### [Task brief]
Find every line with the string "jusqu" in the material below and copy it.

### [Given data]

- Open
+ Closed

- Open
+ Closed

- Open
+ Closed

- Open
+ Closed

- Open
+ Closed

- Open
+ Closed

...

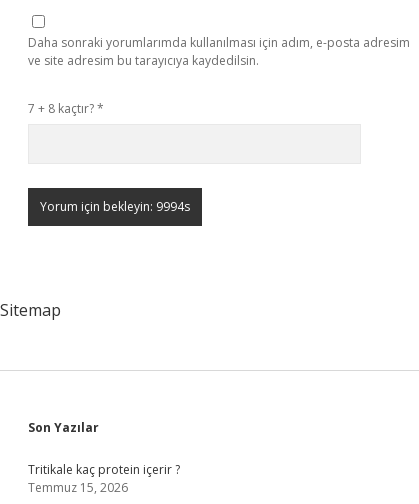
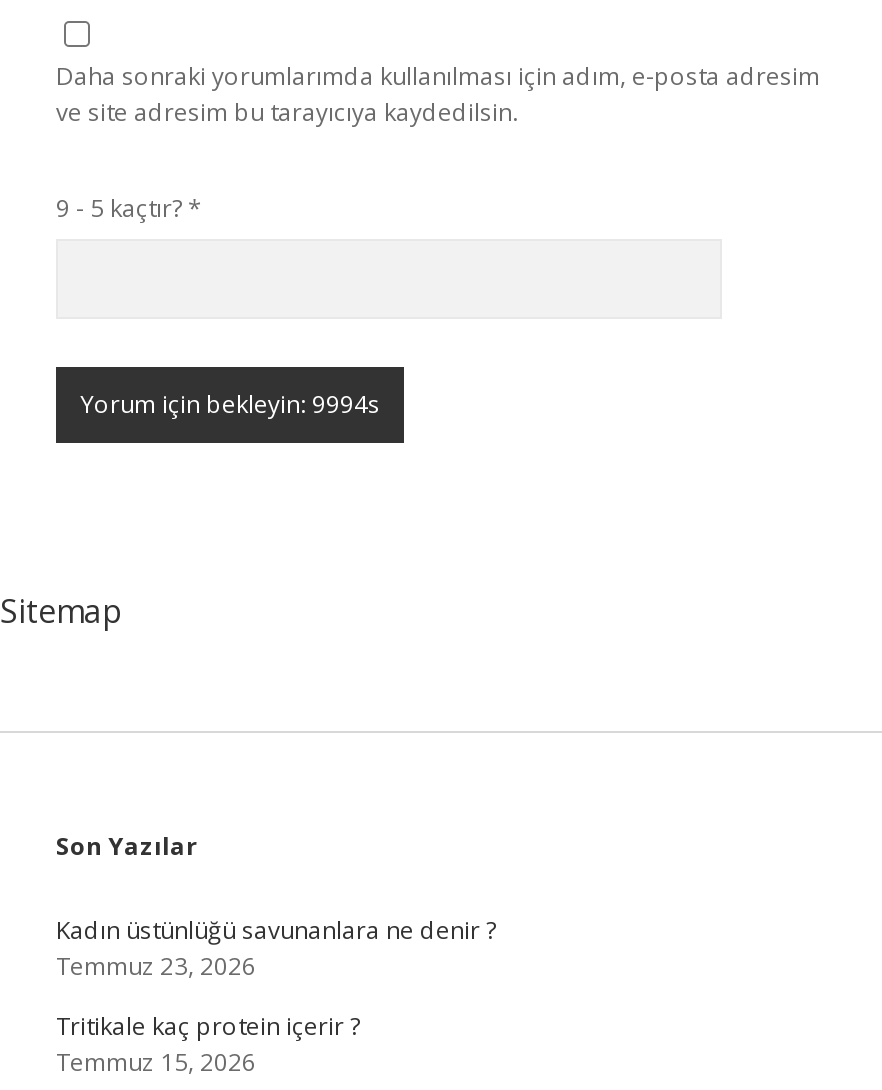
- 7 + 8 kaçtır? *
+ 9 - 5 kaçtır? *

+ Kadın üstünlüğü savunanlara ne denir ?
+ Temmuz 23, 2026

--

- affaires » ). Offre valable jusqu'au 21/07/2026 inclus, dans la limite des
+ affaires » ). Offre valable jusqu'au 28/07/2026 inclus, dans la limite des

### [Solved problem]
- affaires » ). Offre valable jusqu'au 21/07/2026 inclus, dans la limite des
+ affaires » ). Offre valable jusqu'au 28/07/2026 inclus, dans la limite des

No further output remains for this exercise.